# What is being asked:
Copy each line from the records below in which the word "should" is found.

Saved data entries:

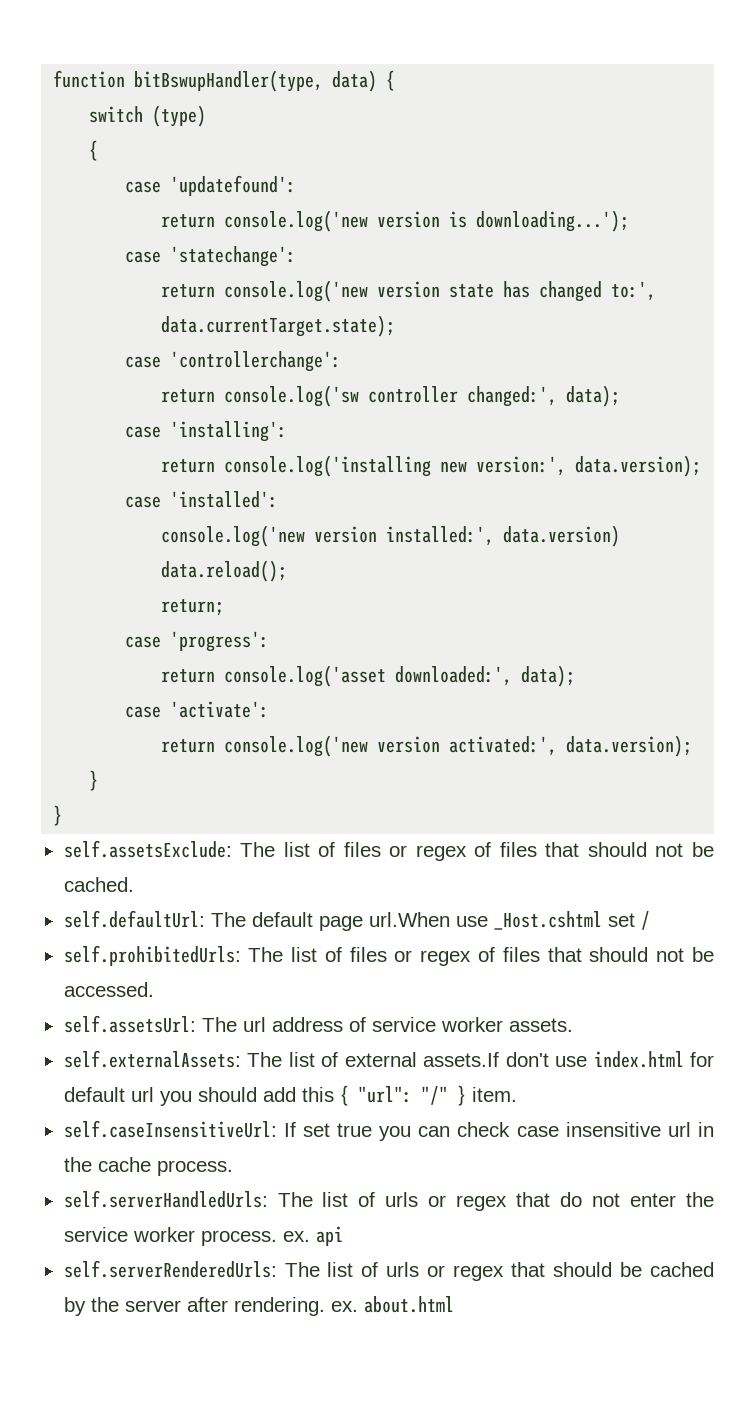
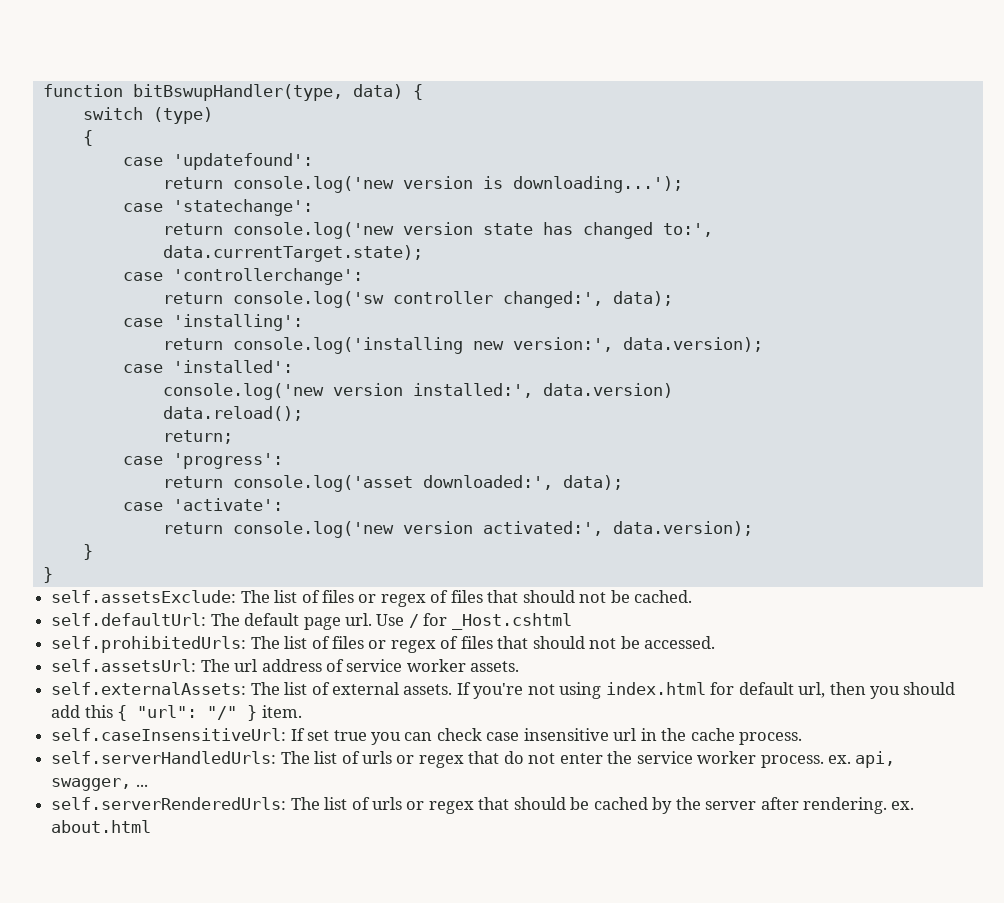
[368,912,488,927] url.When use -> [344,613,448,628] url. Use / for
[607,911,650,930] set / -> (572, 621) none
[423,1052,588,1067] assets.If don't use -> [403,682,602,699] assets. If you're not using
[130,1087,154,1102] url -> [798,682,866,698] url, then
[315,1226,343,1246] api -> [855,751,896,768] [51,778,148,791] api, swagger, ...

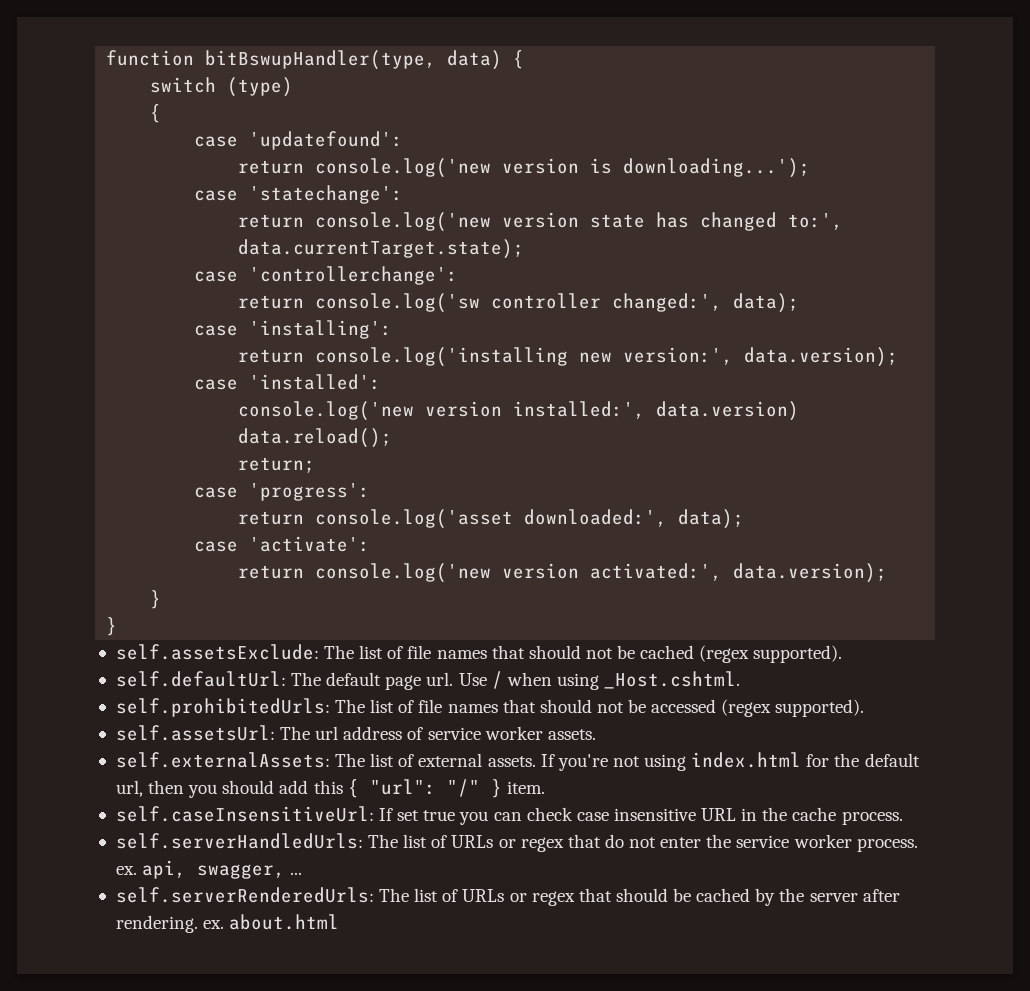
[321,590,693,607] files or regex of files that should not be cached. -> [407,645,843,663] file names that should not be cached (regex supported).
[423,613,572,630] for _Host.cshtml -> [506,671,741,690] when using _Host.cshtml.
[331,636,716,653] files or regex of files that should not be accessed. -> [418,699,865,717] file names that should not be accessed (regex supported).
(735, 688) none -> [834,753,860,767] the
[613,728,637,741] url -> [701,808,737,821] URL
[361,751,392,764] urls -> [451,835,494,848] URLs
[371,797,402,810] urls -> [462,889,505,902] URLs

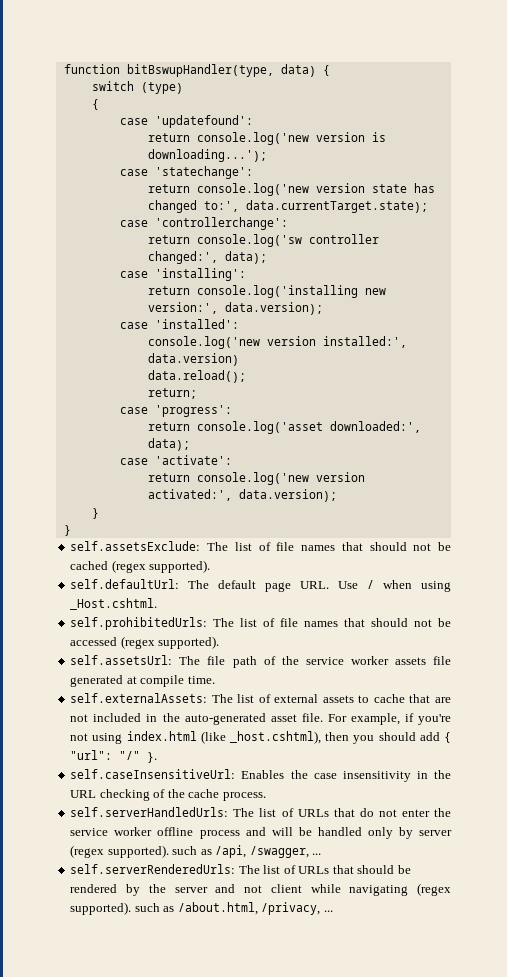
[426,672,454,686] url. -> [300,581,330,589] URL.
[315,726,596,740] url address of service worker assets. -> [207,656,452,668] [70,675,215,687] file path of the service worker assets file generated at compile time.
[487,752,920,771] [115,780,143,797] assets. If you're not using index.html for the default url, -> [322,694,452,703] [70,713,451,725] [70,731,322,744] assets to cache that are not included in the auto-generated asset file. For example, if you're not using index.html (like _host.cshtml),
[313,780,343,794] this -> (440, 736) none
[490,779,545,798] } item. -> [147,752,158,763] }.
[379,807,758,825] If set true you can check case insensitive URL in -> [241,770,452,782] [70,789,166,801] Enables the case insensitivity in the URL checking of
[498,837,564,852] or regex -> (329, 813) none
[856,838,918,852] [115,860,286,879] process. ex. api, swagger, -> [157,827,452,839] [70,845,309,858] offline process and will be handled only by server (regex supported). such as /api, /swagger,
[509,891,575,906] or regex -> (330, 870) none
[696,888,751,902] cached -> [70,884,118,893] rendered
[862,889,900,902] [115,914,340,933] after rendering. ex. about.html -> [215,883,451,896] [70,902,333,915] and not client while navigating (regex supported). such as /about.html, /privacy, ...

# Task answer:
[321,590,693,607] files or regex of files that should not be cached. -> [407,645,843,663] file names that should not be cached (regex supported).
[331,636,716,653] files or regex of files that should not be accessed. -> [418,699,865,717] file names that should not be accessed (regex supported).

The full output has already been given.